* Work instructions: From the line containing "Feelworld Monitor LUT5E: 2 -> 3" through the last line of the entries, set down every line exactly and add nothing.

─── The records ───

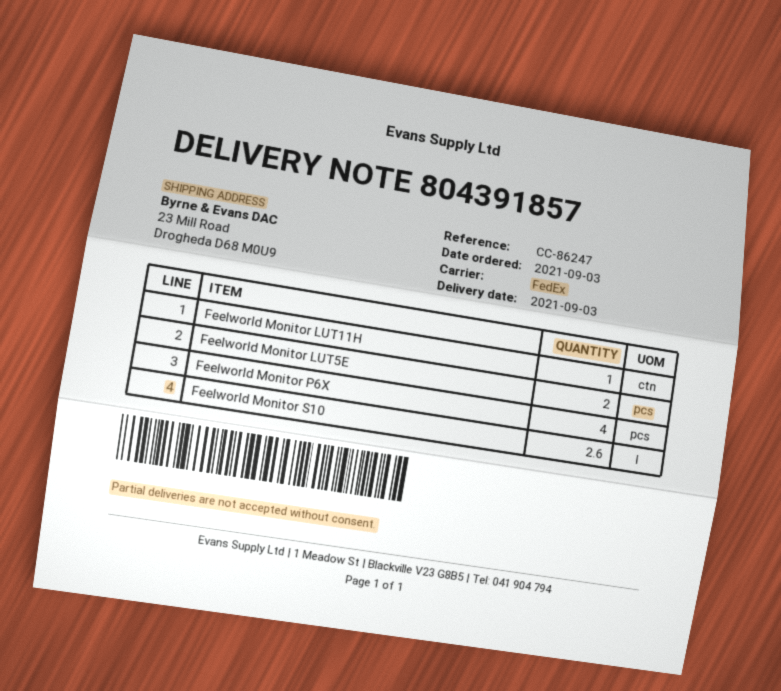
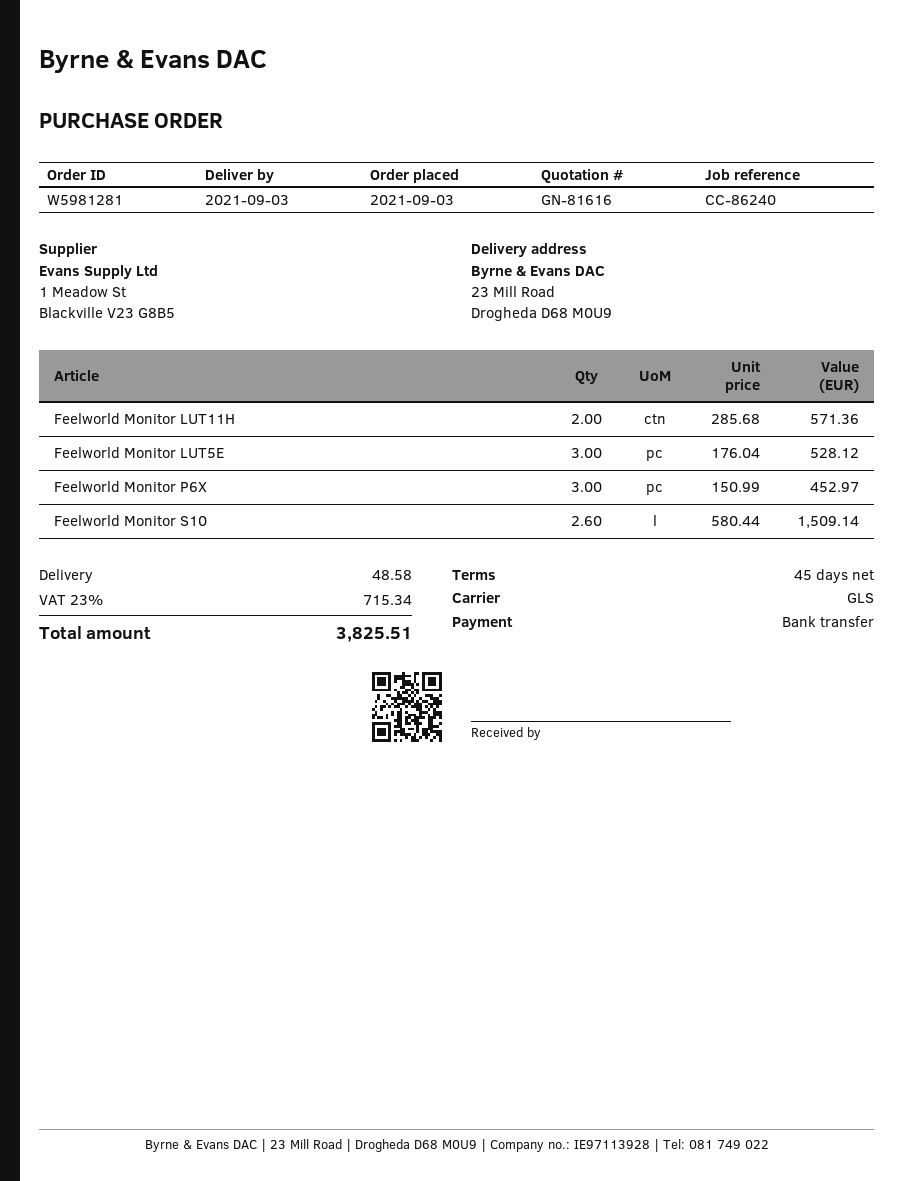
reference: CC-86247 -> CC-86240
shipping method: FedEx -> GLS
Feelworld Monitor LUT11H: 1 -> 2
Feelworld Monitor LUT5E: 2 -> 3
Feelworld Monitor P6X: 4 -> 3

───

* Answer to this problem:
Feelworld Monitor LUT5E: 2 -> 3
Feelworld Monitor P6X: 4 -> 3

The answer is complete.